Emotions in Motion
by Barbara J. Semple
Judgments
are my mind's way of setting up boundaries against uncomfortable things, for
now. My mind uses judgments to organize and place in the appropriate spot in my
subconscious, my comfortable and uncomfortable responses to any thought, feeling
or action that enters my personal domain from the moment my mind starts
collecting data in the womb.
Self-judgment, the judgment I make about myself, is not compatible with the
flow of soul. Judgment or self-judgment, accumulates, compartmentalizes, saves
for a later date, and creates boundaries in my mind. While memory is good,
judgment and self-judgment hold things inside that may no longer be appropriate
to the flow of soul. I need to be my own mind's guardian.
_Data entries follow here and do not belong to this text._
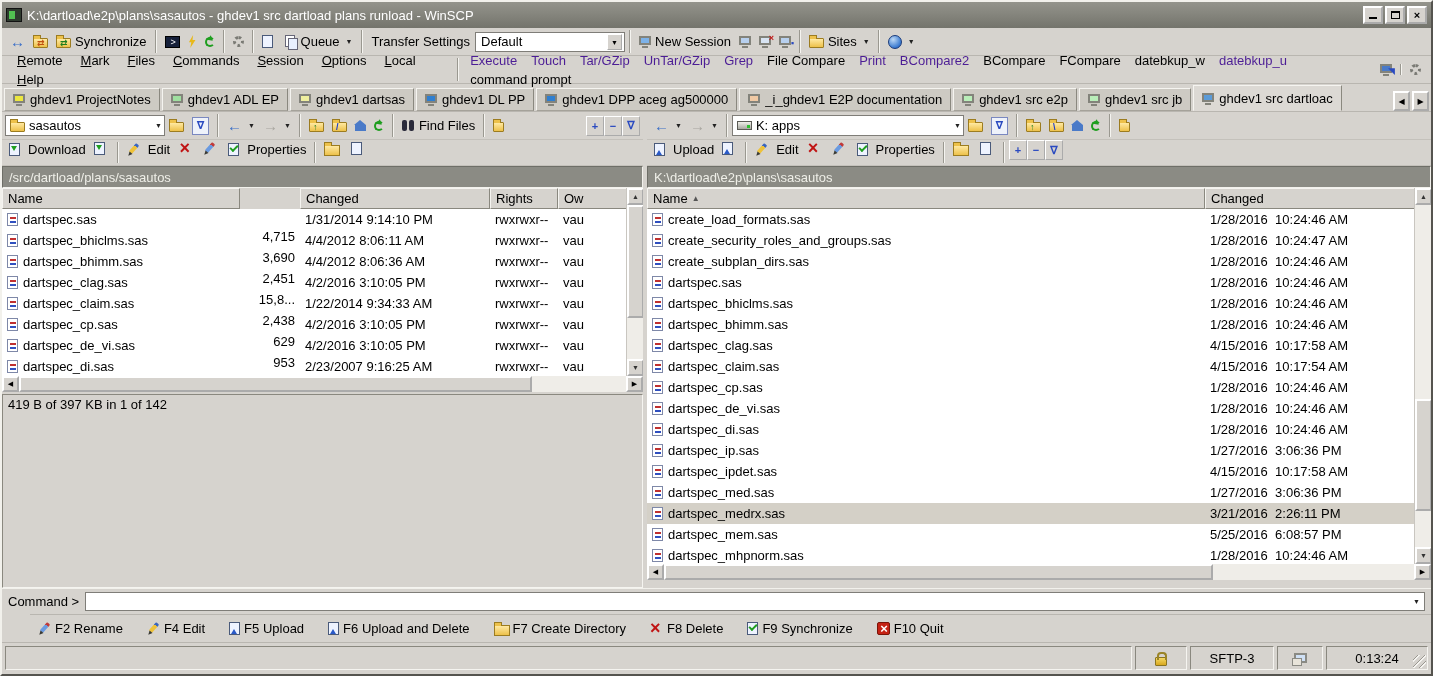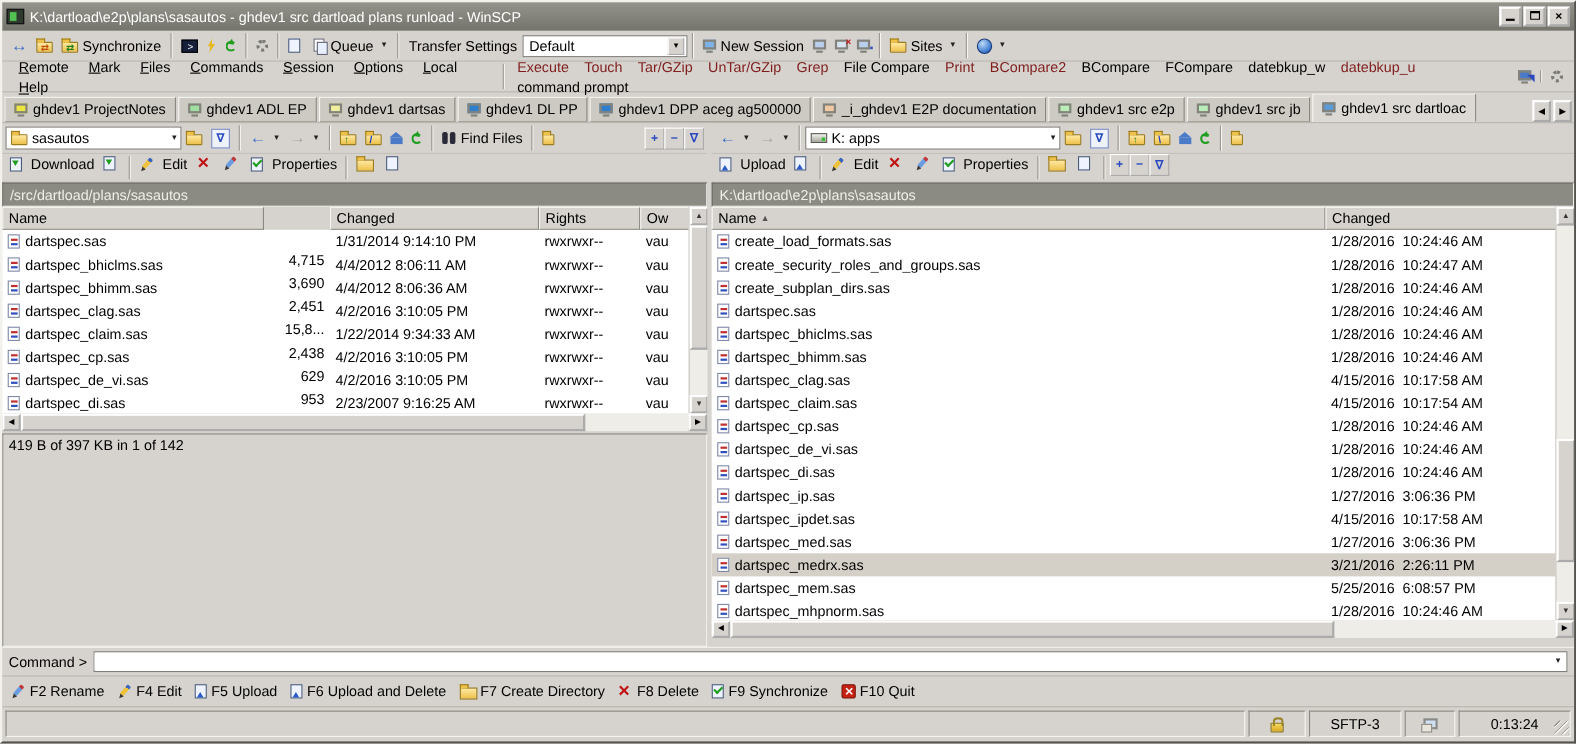--- a/index.html
+++ b/index.html
@@ -79,7 +79,7 @@
   .menu-item{display:inline-block;padding:2px 9px;white-space:nowrap;}
   .menu-item::first-letter{text-decoration:underline;}
   .cmd-item{display:inline-block;padding:2px 7px;white-space:nowrap;}
-  .disabled{color:#7f1d1d;}
+  .disabled{color:#4c1d95;}
   .mright{margin-left:auto;display:flex;align-items:center;}
 
   

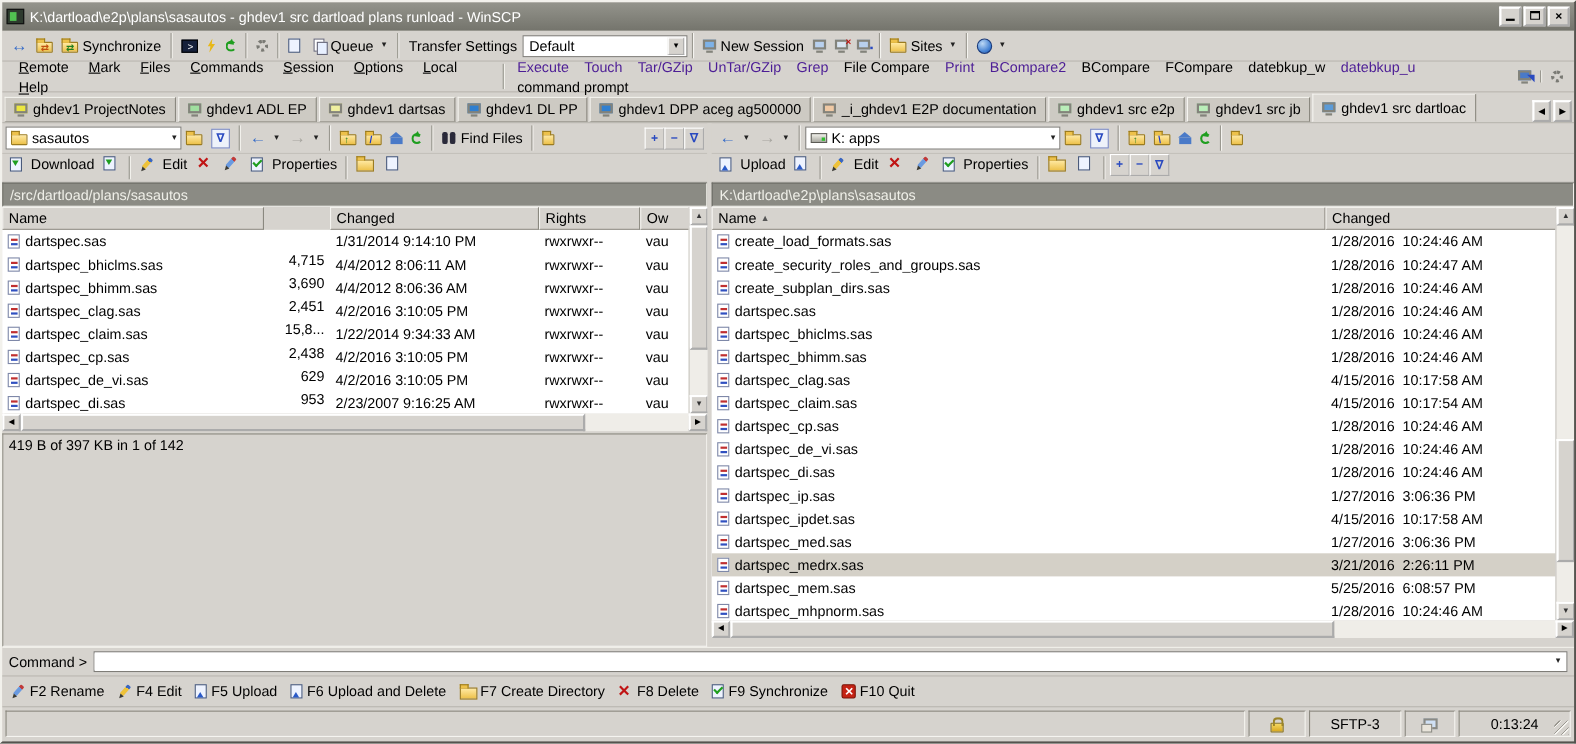--- a/index.html
+++ b/index.html
@@ -115,7 +115,7 @@
   .cname{display:flex;align-items:center;}
   .cr{text-align:right;}
   
-  .lw-name{width:238px;} .lw-size{width:60px;margin-top:33px;} .lw-chg{width:190px;} .lw-rights{width:92px;} .lw-own{flex:1 1 auto;}
+  .lw-name{width:238px;} .lw-size{width:60px;margin-top:33px;} .lw-chg{width:190px;} .lw-rights{width:68px;} .lw-own{flex:1 1 auto;}
   
   .rw-name{width:558px;} .rw-chg{flex:1 1 auto;}
 

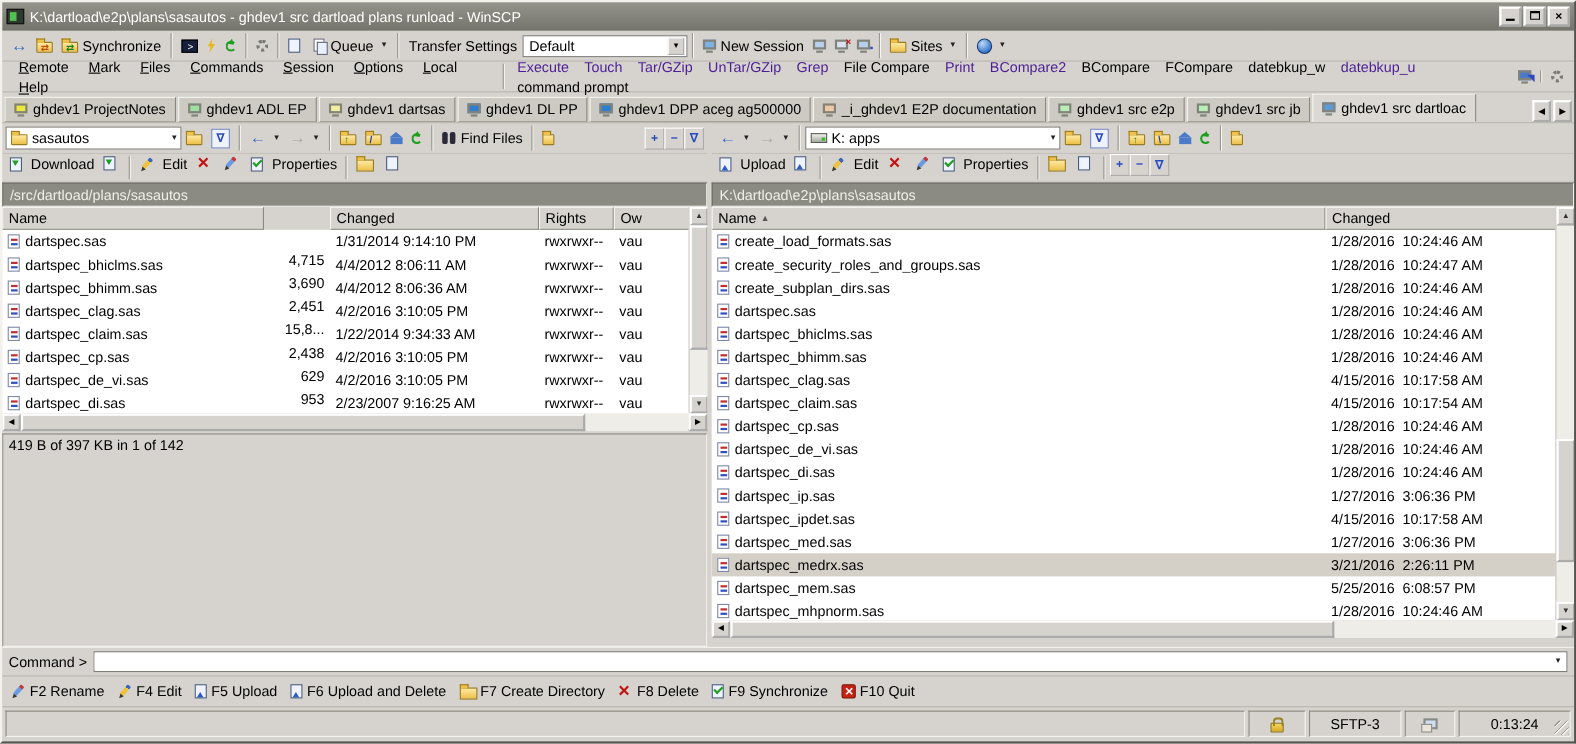--- a/index.html
+++ b/index.html
@@ -135,7 +135,7 @@
   .cmdrow{height:26px;flex:none;display:flex;align-items:center;padding:0 6px;gap:6px;border-top:1px solid #f2f1ec;}
   .cmdinput{flex:1;height:19px;background:#fff;border:1px solid #7f7d78;display:flex;align-items:center;}
   .cmdinput input{flex:1;border:none;outline:none;height:15px;font-family:inherit;font-size:13px;padding:0 3px;}
-  .fkeys{height:28px;flex:none;display:flex;align-items:center;padding:0 8px;gap:12px;border-top:1px solid #b9b6b0;background:#d6d3ce;white-space:nowrap;}
+  .fkeys{height:28px;flex:none;display:flex;align-items:center;padding:0 8px;gap:24px;border-top:1px solid #b9b6b0;background:#d6d3ce;white-space:nowrap;margin-left:28px;}
   .fkey{display:flex;align-items:center;}
   .statusbar{flex:1;display:flex;align-items:stretch;gap:3px;padding:3px 3px 4px 3px;border-top:1px solid #b9b6b0;}
   .spanel{border:1px solid;border-color:#8a887f #f5f4f0 #f5f4f0 #8a887f;display:flex;align-items:center;justify-content:center;position:relative;}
Once a friend of ours was visiting for the weekend. The joint pain in my feet
was particularly painful, enough so that I wished my husband could carry me. I
found myself apologizing to my husband and our friend on a number of occasions:
apologizing for my lackluster presence, since I was feeling depressed about the
pain, and my need for so much help. (Unbeknownst to me, I was in the beginnings
of another arthritis flare-up.)
I don't usually do that, do I? Apologize for my physical shortcomings? Each
time I heard myself apologize I did not feel good about what I'd just said. It
didn't feel congruent with my Self as Soul.
After two days of this apologetic attitude, I finally announced to my husband
and friend that I was going to stop beating myself up about somehow failing
(again) and I would take the Western medicine until I didn't need it any more.
The intensity of my joint pain began to subside.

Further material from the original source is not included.